→ Listed entries
#####

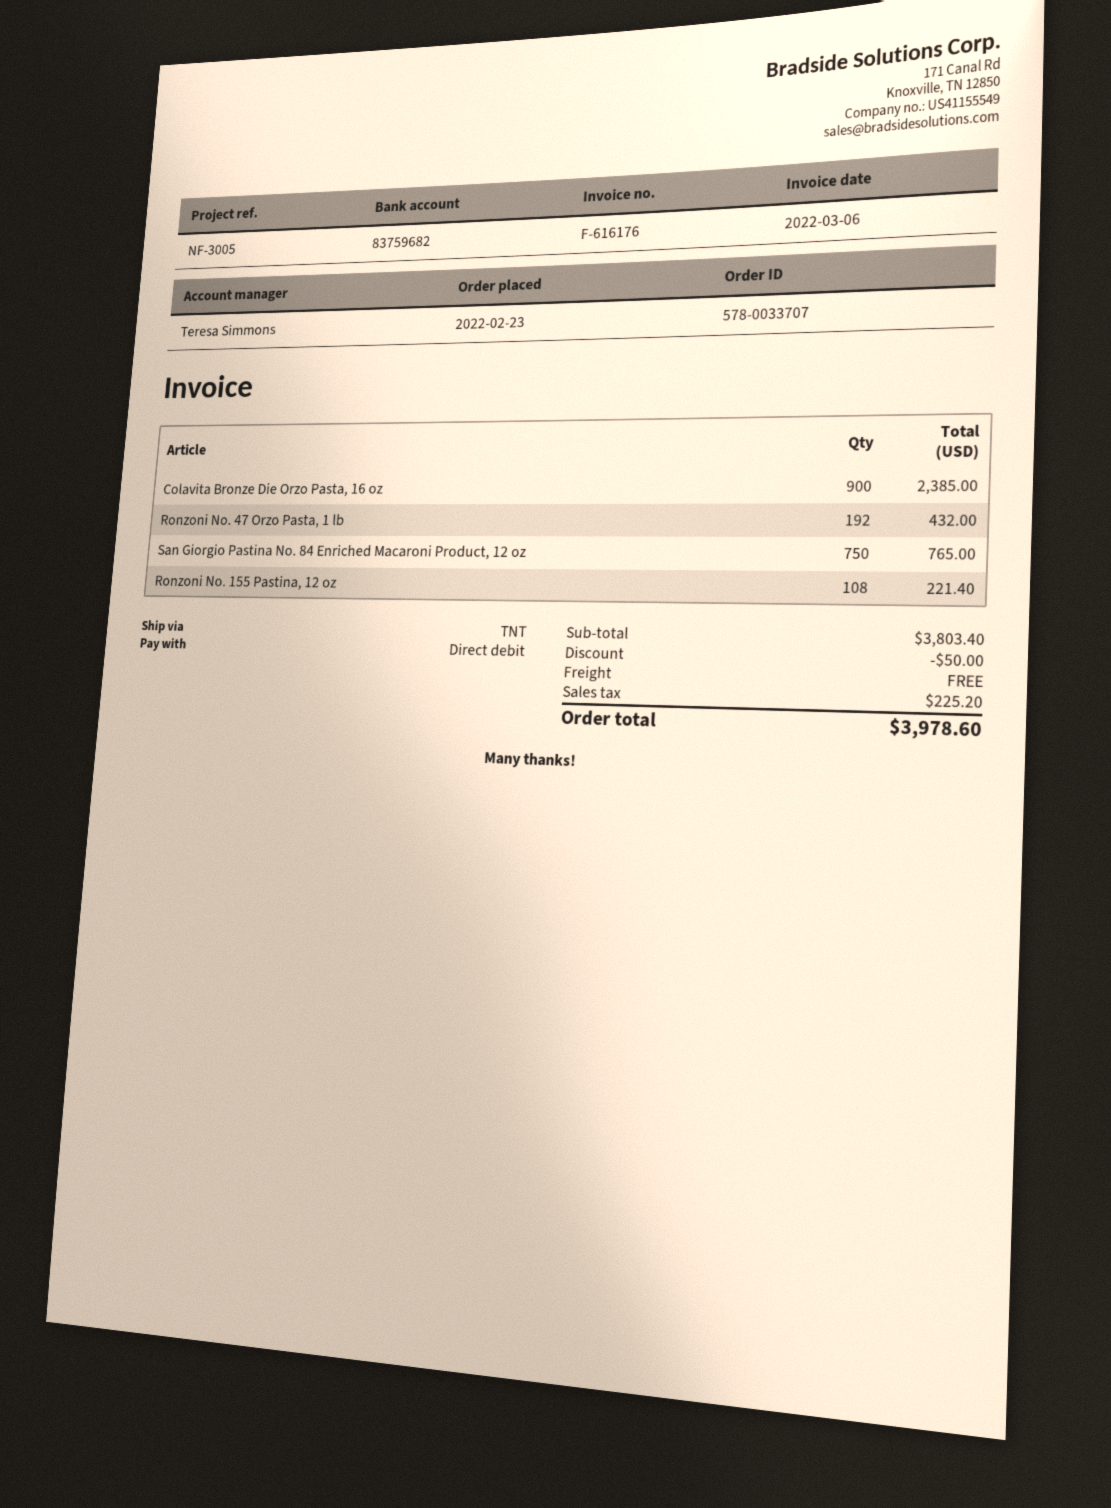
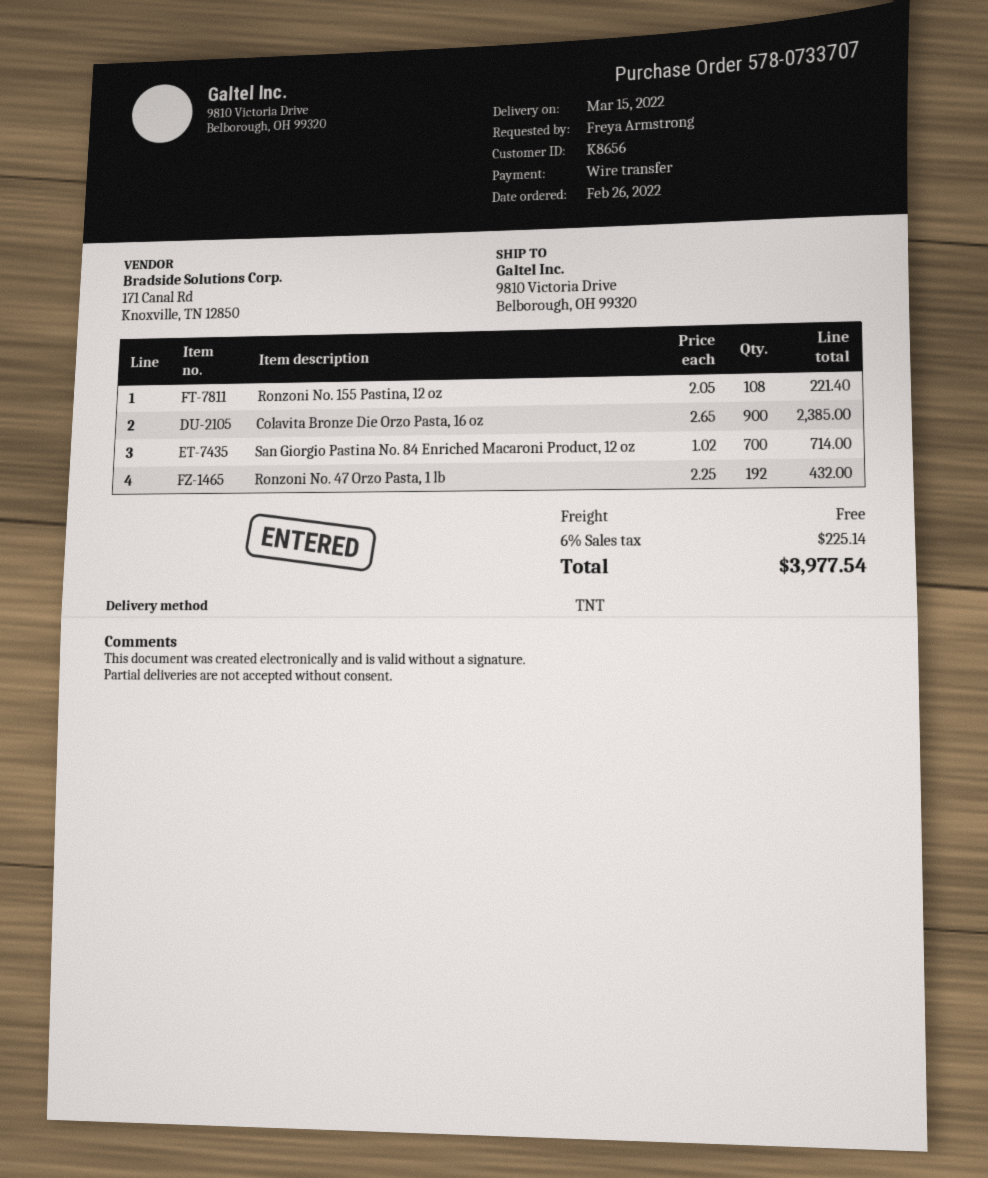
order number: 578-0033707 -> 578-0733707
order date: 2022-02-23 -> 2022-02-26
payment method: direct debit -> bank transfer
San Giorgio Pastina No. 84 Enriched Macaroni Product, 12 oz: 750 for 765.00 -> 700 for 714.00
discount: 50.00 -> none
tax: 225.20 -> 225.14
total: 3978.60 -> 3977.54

#####

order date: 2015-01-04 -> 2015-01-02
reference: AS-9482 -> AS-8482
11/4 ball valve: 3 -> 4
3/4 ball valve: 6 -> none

#####

→ Activity
Once you have located every line with the word "ball" in the material above, list those lines.

→ Task result
11/4 ball valve: 3 -> 4
3/4 ball valve: 6 -> none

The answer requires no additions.